Kungsgårdens SK
- Full name: Kungsgårdens Sportklubb
- Ground: Sportvallen Kungsgården Sweden
- Chairman: Pär Törnhult
- League: Division 4 Gestrikland
| Home colours | Away colours |

= Kungsgårdens SK =

Swedish football club

Kungsgårdens SK is a Swedish football club located in Kungsgården.

==Background==
Kungsgårdens SK currently plays in Division 4 Gestrikland which is the sixth tier of Swedish football. They play their home matches at the Sportvallen in Kungsgården.

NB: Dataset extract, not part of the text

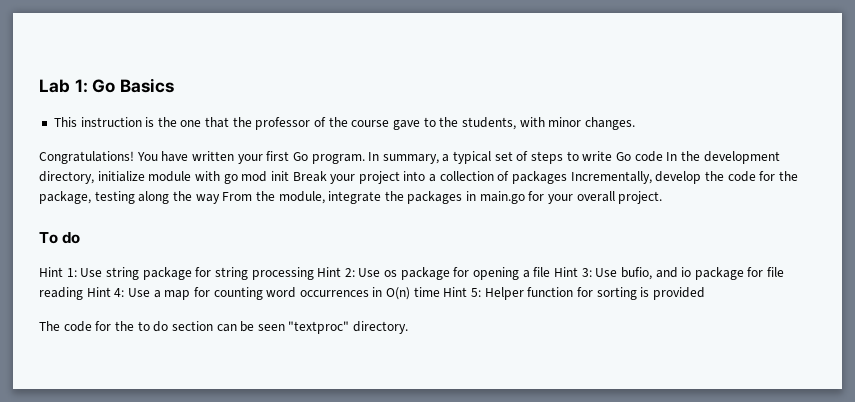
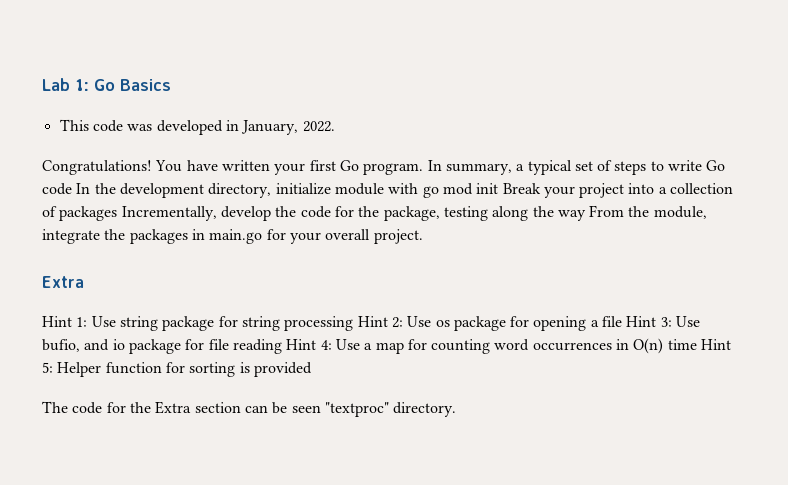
[80,117,635,130] instruction is the one that the professor of the course gave to the students, with minor changes. -> [92,120,335,135] code was developed in January, 2022.
[39,232,81,244] To do -> [42,276,84,288] Extra
[137,321,169,332] to do -> [155,401,192,414] Extra

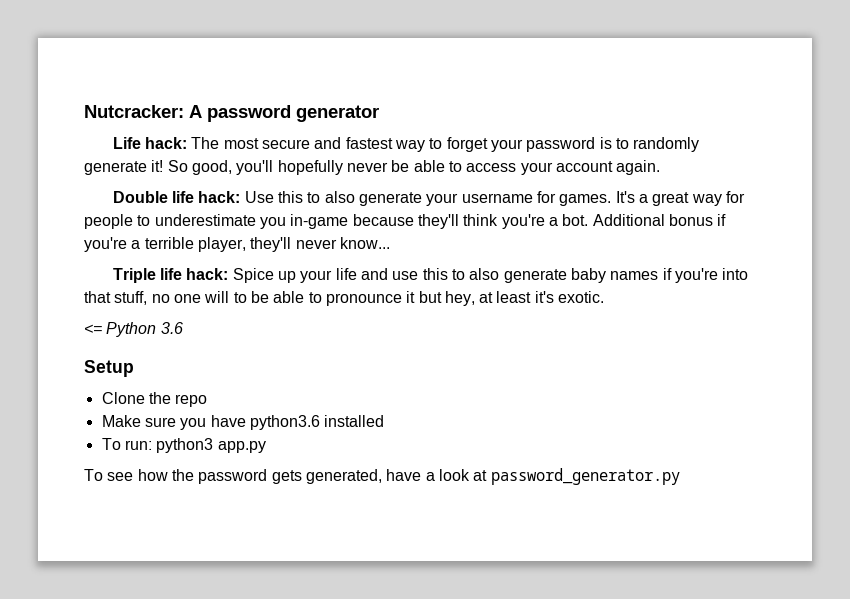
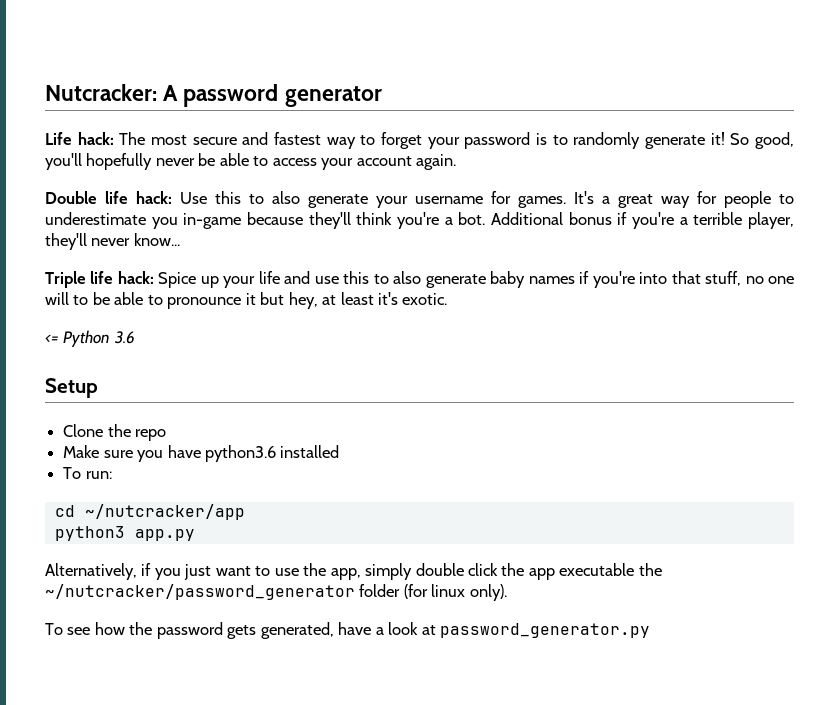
(152, 445) none -> [54,504,245,520] // cd ~/nutcracker/app //
(266, 447) none -> [45,563,662,580] [45,584,507,601] // Alternatively, if you just want to use the app, simply double click the app executable the ~/nutcracker/password_generator folder (for linux only).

The club is affiliated to Gestriklands Fotbollförbund. Kungsgårdens SK have competed in the Svenska Cupen on 2 occasions and have played 3 matches in the competition.

==Season to season==

| Season | Level | Division | Section | Position | Movements |
|---|---|---|---|---|---|
| 2006* | Tier 7 | Division 5 | Gästrikland | 6th |  |
| 2007 | Tier 7 | Division 5 | Gästrikland | 1st | Promoted |
| 2008 | Tier 6 | Division 4 | Gästrikland | 5th |  |
| 2009 | Tier 6 | Division 4 | Gästrikland | 4th |  |
| 2010 | Tier 6 | Division 4 | Gästrikland | 8th |  |
| 2011 | Tier 6 | Division 4 | Gästrikland | 2nd |  |

- League restructuring in 2006 resulted in a new division being created at Tier 3 and subsequent divisions dropping a level.